Problem - The lines you return should be those containing the string "Taipei", taken from the data below.

################

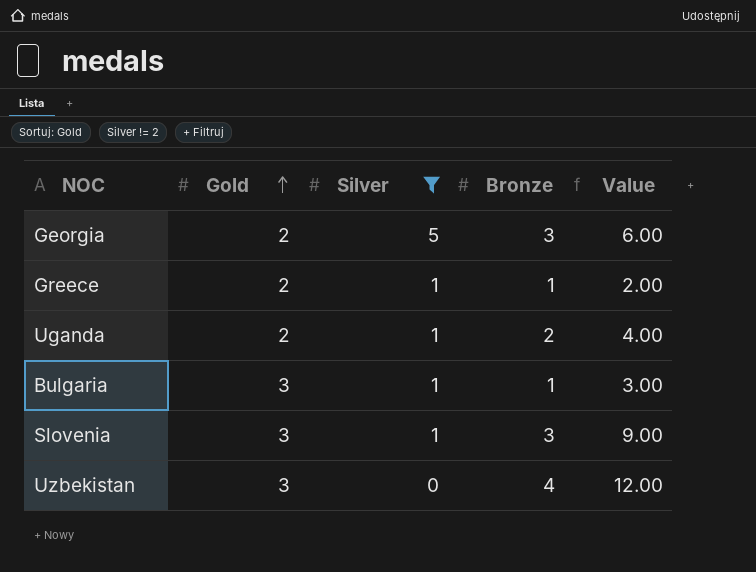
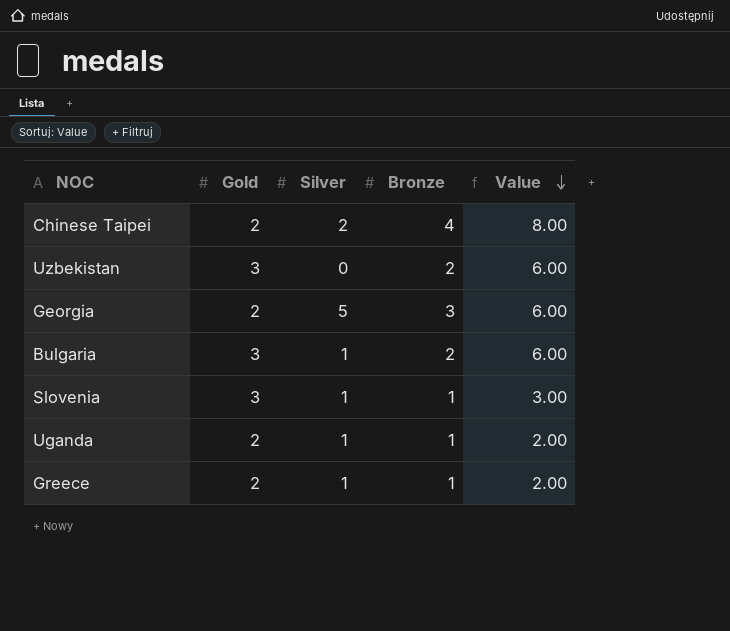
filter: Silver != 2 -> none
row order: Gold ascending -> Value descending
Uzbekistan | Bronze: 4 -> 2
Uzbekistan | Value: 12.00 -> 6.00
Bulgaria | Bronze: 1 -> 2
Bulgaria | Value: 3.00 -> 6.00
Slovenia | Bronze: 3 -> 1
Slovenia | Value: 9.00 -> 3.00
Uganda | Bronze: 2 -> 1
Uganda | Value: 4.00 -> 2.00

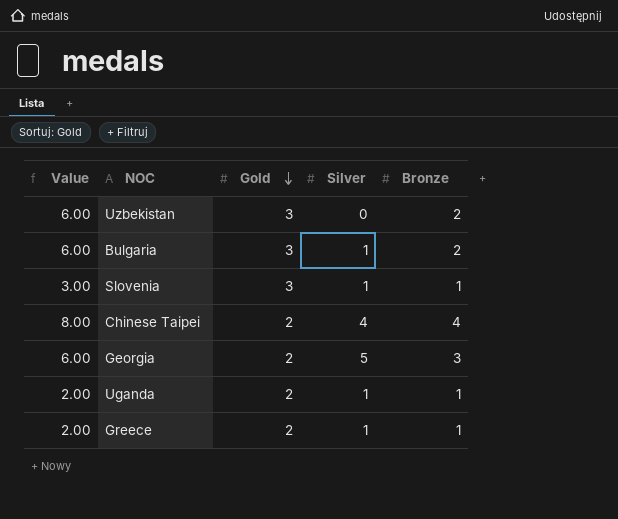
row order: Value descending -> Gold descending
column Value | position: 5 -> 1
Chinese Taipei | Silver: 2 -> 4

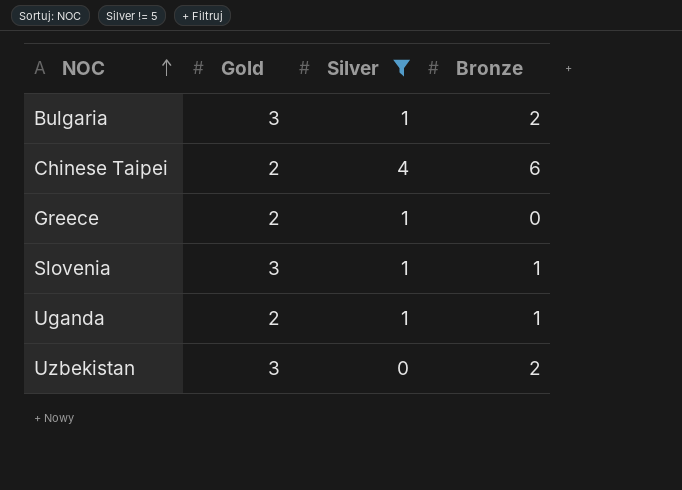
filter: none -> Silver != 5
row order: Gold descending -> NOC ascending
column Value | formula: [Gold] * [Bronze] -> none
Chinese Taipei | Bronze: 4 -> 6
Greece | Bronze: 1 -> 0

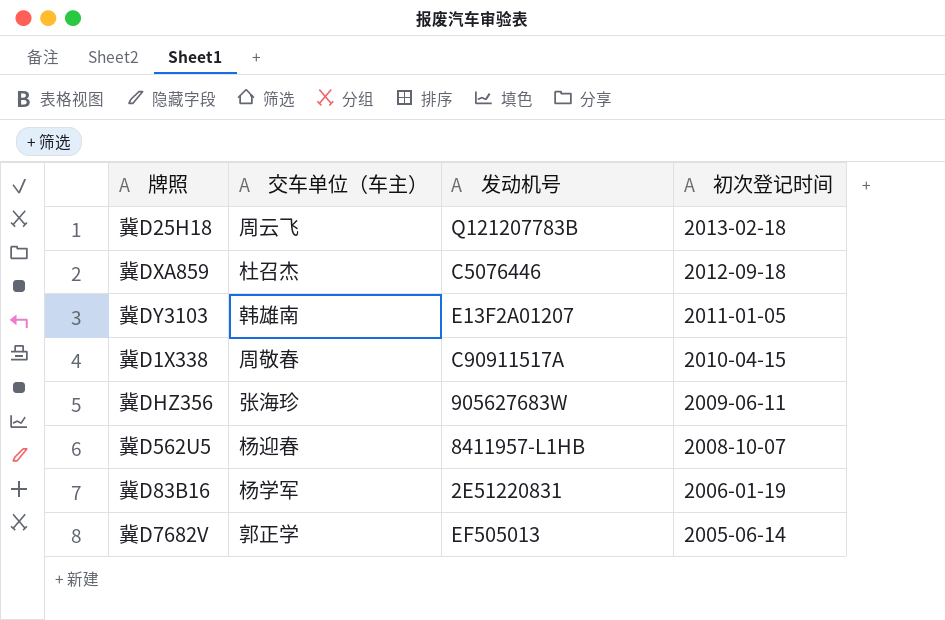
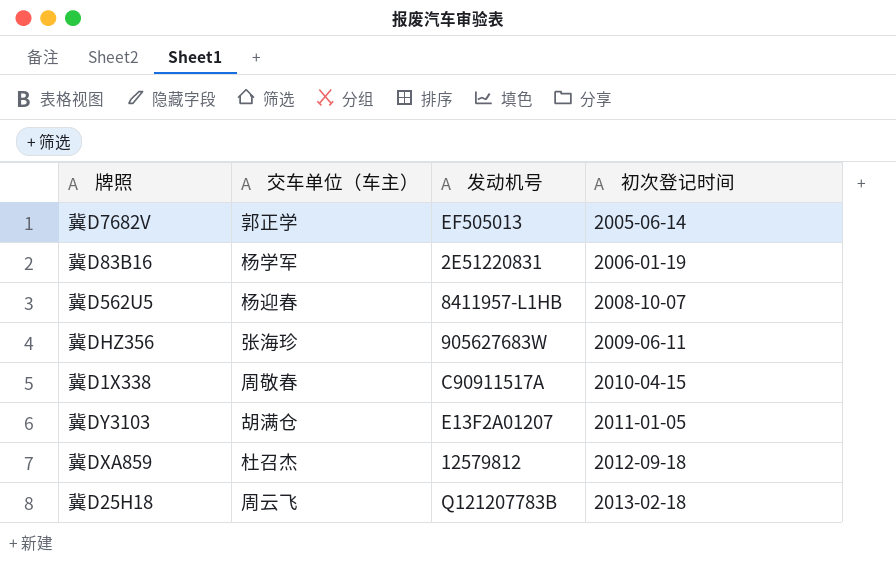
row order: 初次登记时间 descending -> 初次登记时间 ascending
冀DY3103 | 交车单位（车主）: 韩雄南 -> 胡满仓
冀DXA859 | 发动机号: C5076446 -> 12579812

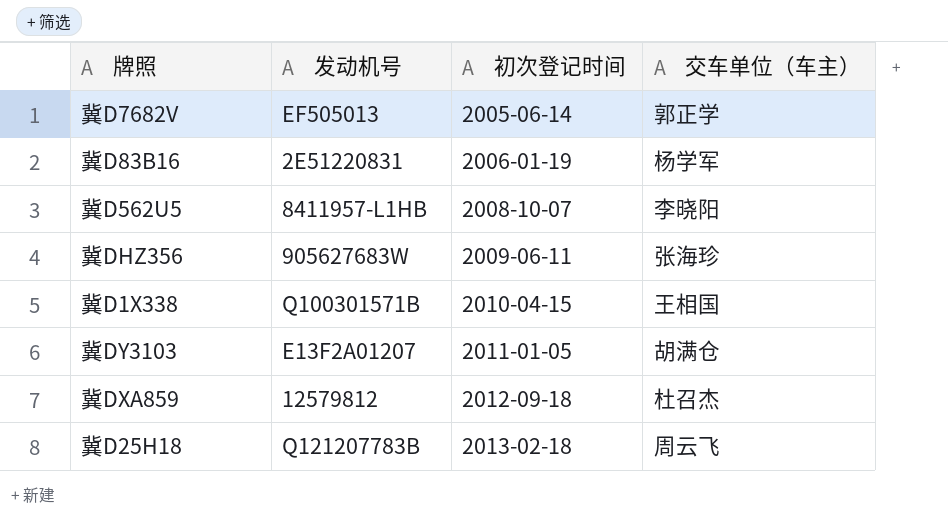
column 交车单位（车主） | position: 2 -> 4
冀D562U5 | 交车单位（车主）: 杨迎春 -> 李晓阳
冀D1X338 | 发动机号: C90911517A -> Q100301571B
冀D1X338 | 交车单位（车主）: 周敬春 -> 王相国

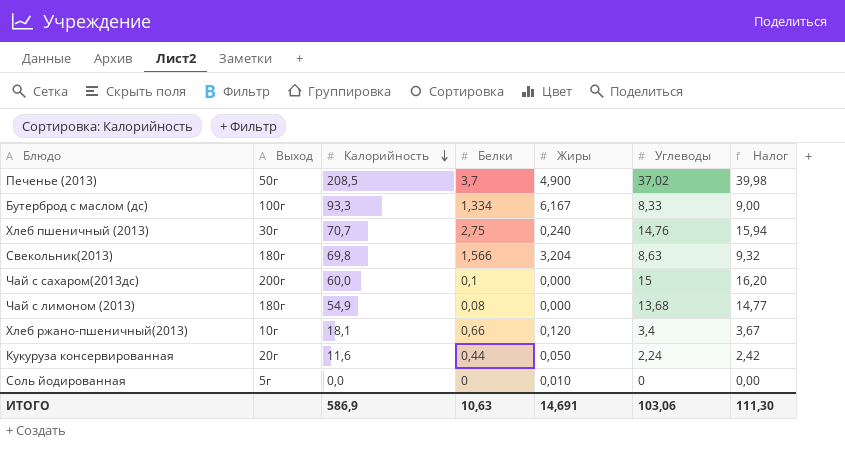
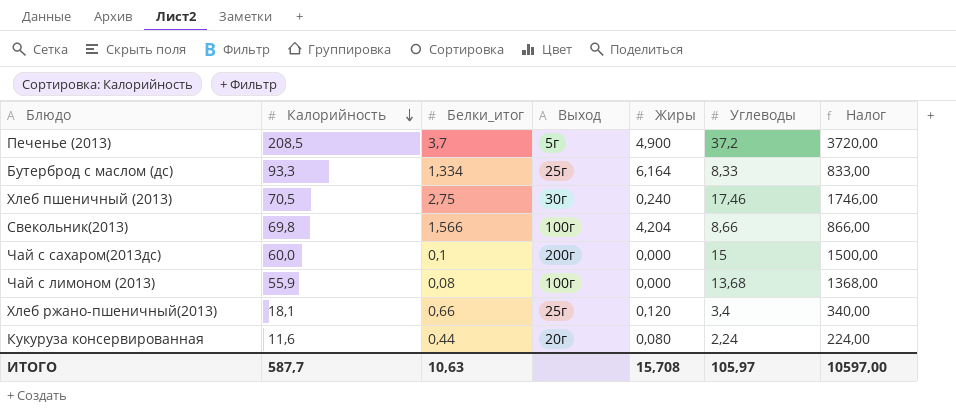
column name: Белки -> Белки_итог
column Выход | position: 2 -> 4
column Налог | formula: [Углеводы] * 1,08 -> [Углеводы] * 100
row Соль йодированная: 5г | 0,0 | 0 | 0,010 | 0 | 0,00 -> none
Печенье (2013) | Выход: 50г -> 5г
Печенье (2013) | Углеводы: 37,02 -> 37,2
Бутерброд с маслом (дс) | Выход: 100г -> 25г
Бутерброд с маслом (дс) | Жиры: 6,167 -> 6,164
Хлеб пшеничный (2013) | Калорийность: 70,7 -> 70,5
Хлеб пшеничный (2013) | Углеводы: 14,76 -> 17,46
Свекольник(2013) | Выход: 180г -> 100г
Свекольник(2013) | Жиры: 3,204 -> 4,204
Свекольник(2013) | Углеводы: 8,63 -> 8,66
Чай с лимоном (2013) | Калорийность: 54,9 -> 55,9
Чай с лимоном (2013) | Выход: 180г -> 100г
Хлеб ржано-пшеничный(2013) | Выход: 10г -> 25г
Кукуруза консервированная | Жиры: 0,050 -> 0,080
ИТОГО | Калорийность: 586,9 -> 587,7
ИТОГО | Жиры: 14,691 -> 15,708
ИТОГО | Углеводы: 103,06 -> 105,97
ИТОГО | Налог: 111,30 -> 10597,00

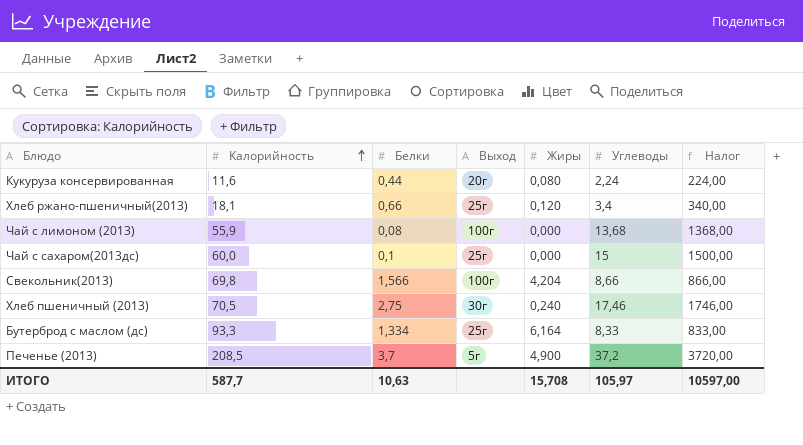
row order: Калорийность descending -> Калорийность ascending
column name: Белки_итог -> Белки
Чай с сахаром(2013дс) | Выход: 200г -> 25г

################

Reply -
Chinese Taipei | Silver: 2 -> 4
Chinese Taipei | Bronze: 4 -> 6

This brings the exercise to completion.